Writer: Caleb Akpan

When the Dallas Mavericks and the Chicago Bulls met at American Airlines Center Friday night, they were two of the hottest teams in the league. Not at all the expected scenario going into the season, or even just a few weeks ago. Both teams were expected to be two of the worst in the NBA this season until Chicago went on a seven-game win streak in December and the Mavericks won four straight games to close 2017. While both teams’ records were still lackluster, they both seemed done sticking at the bottom of the league, turning into competitive teams out of the blue and keeping up with some of the league’s best, Chicago losing to Cleveland by just four and the Mavericks losing to the Warriors on a Steph Curry game winner in their recent stretches. Most analysts have applauded the two teams for stepping up their game as of late, but some fans have complained that the recent winning is ruining their favorite team’s tank and a chance at top college players like Trae Young and Marvin Bagley. The question is, would a tank and purposefully losing games really be helpful when both teams are already experiencing some success?

The first argument made by most “pro-tank” fans is that the strategy has worked out for a franchise like the Philadelphia 76ers. Philly had their fans “trust the process” for a long stretch as they put together some of the worst rosters in NBA history and drafted mostly injured players. With Ben Simmons and Joel Embiid finally healthy and looking like great players, the 76ers’ strategy seems to have worked out, but they also seem to have a long way to go before they truly achieve success. At 19-19, they are just barely squeezing into the 8th seed in the East and this would be their sixth consecutive season missing the playoffs if they are unable to hold on. If tanking takes so long to yield positive results, teams should just try and be as competitive as possible. Creating a winning culture and the right mentality in a locker room can go a long way, possibly even as long as losing a lot and drafting high.

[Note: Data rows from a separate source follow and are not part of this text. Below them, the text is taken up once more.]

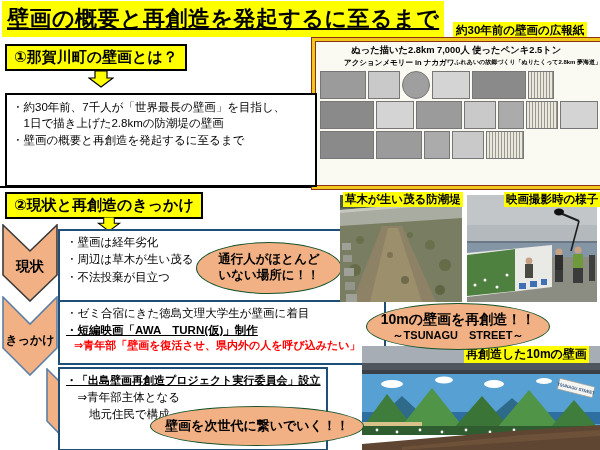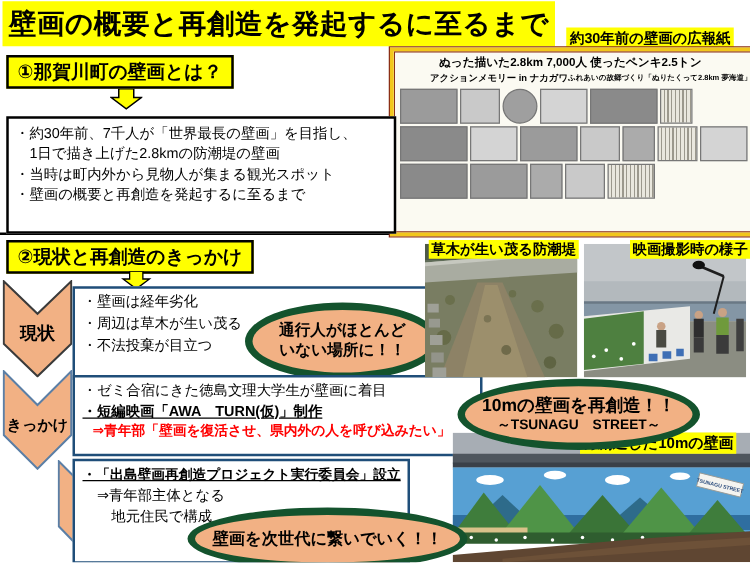--- a/index.html
+++ b/index.html
@@ -1,21 +1,21 @@
 <!DOCTYPE html>
 <html><head>
 <meta charset="utf-8">
 <style>
   html,body{margin:0;padding:0;background:#fff;}
   .slide{position:relative;width:600px;height:450px;background:#ffffff;overflow:hidden;
          font-family:"Liberation Sans","DejaVu Sans",sans-serif;color:#000;}
 
   
   .title{position:absolute;left:2px;top:1px;background:#ffff00;font-size:22px;font-weight:bold;
-         padding:3px 5px;letter-spacing:.5px;white-space:nowrap;}
+         padding:3px 5px;letter-spacing:.5px;white-space:nowrap;text-decoration:underline;}
   .np-caption{position:absolute;left:453px;top:22px;background:#ffff00;font-size:11.5px;font-weight:bold;
          padding:1px 3px;white-space:nowrap;}
 
   
   .newspaper{position:absolute;left:312px;top:38px;width:280px;height:140px;background:#fbfaf2;
          border:3px solid #f2c71b;box-shadow:0 0 0 1px #8b2f15, inset 0 0 0 1px #8b2f15;padding:3px 4px 2px 4px;}
   .np-headline{font-size:9.5px;font-weight:bold;text-align:center;white-space:nowrap;transform:scale(.98);transform-origin:left;}
   .np-subrow{display:flex;justify-content:space-between;align-items:flex-start;margin-top:1px;margin-left:25px;}
   .np-sub-l{font-size:7.5px;font-weight:bold;white-space:nowrap;}
   .np-sub-r{font-size:6px;font-weight:bold;white-space:nowrap;}
@@ -42,21 +42,21 @@
   .bold-ul{font-weight:bold;text-decoration:underline;}
   .red{color:#ff0000;font-weight:bold;font-size:11px;white-space:nowrap;}
   .line{white-space:nowrap;}
 
   
   .chev{position:absolute;width:56px;}
   .chev svg{display:block;}
   .chev-label{position:absolute;width:100%;text-align:center;font-weight:bold;color:#000;}
 
   
-  .oval{position:absolute;background:#f2b184;border:6px solid #14532d;border-radius:50%;
+  .oval{position:absolute;background:#f2b184;border:1px solid #14532d;border-radius:50%;
         display:flex;flex-direction:column;justify-content:center;align-items:center;text-align:center;}
   .oval .l1{font-size:12.5px;font-weight:bold;white-space:nowrap;line-height:1.25;}
   .oval .l2{font-size:11px;font-weight:bold;white-space:nowrap;line-height:1.2;}
 
   
   .photo{position:absolute;overflow:hidden;}
   .photo svg{display:block;}
   .photo-cap{position:absolute;background:#ffff00;font-size:11.5px;font-weight:bold;padding:0 2px;
         white-space:nowrap;z-index:5;}
 
@@ -100,21 +100,20 @@
     </div>
   </div>
 
   <div class="sec-head" style="left:5px;top:44px;">①那賀川町の壁画とは？</div>
   <svg class="down-arrow" style="left:88px;top:71px;" width="26" height="17" viewBox="0 0 26 17">
     <path d="M7,0 L19,0 L19,7 L25,7 L13,16 L1,7 L7,7 Z" fill="#ffff00" stroke="#000" stroke-width="1.2"></path>
   </svg>
   <div class="kbox" style="left:5px;top:93px;width:298px;height:82px;">
     <div class="line">・約30年前、7千人が「世界最長の壁画」を目指し、</div>
     <div class="line">　1日で描き上げた2.8kmの防潮堤の壁画</div>
-    <div class="line">・当時は町内外から見物人が集まる観光スポット</div>
     <div class="line">・壁画の概要と再創造を発起するに至るまで</div>
   </div>
 
   <div class="sec-head" style="left:5px;top:192px;">②現状と再創造のきっかけ</div>
   <svg class="down-arrow" style="left:96px;top:217px;" width="26" height="15" viewBox="0 0 26 17">
     <path d="M7,0 L19,0 L19,7 L25,7 L13,16 L1,7 L7,7 Z" fill="#ffff00" stroke="#000" stroke-width="1.2"></path>
   </svg>
 
   <div class="chev" style="left:2px;top:224px;height:78px;">
     <svg width="56" height="78" viewBox="0 0 56 78">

Speaking of drafting high, if the draft lottery happened today, Dallas and Chicago would have the 6th and 7th highest chances at the number one pick, respectively. Not bad places to find young talent, but usually not the spots where you’ll find immediate help or once-in-a-generation kind of talent. Those picks usually fall into the top three, emphasis on usually. There’s a reason why the process for ordering the draft is called a lottery and people use terms like “bust” and “steal” so often when describing picks. The draft, overall, is a very luck-based process. Having a higher pick seems to relate to getting a better player, but that’s far from a guarantee. Sometimes your best player might be at the ninth pick, like when the Mavericks picked Dirk Nowitzki and Dennis Smith Jr. at those spots in 1998 and 2017. All-stars might even be waiting in the second round, as was the case for future hall of famer Manu Ginobili and current all-star Isaiah Thomas. It’s nice to have that top three pick, but you shouldn’t have to bank on it. The Mavs and Bulls both look like they could use another good young player, and they should get that this off-season, whether it’s at two or ten, as long as they scout well and find the right fit.

Most importantly, the young players on these teams are starting to learn how to win. Lauri Markkanen and Dennis Smith Jr. have taken over games for their squads and shown great leadership in victories. Both seem to have confidence that is skyrocketing as their teams continue to improve. Their young teammates like Kris Dunn and Maxi Kleber also seem to be feeding off the newer, more positive energy around their organizations. Teaching a young core how to win is such an important part of rebuilding and Chicago and Dallas both seemed to have cracked the right formula just in time for their developing players to not lose hope that there will be better days in their NBA careers. Now’s not the time to ruin that, and other growing franchises should take note. Winning is never a bad thing in sports, no matter your record, and it should never be treated as such. The effects it can have on a team are only positive.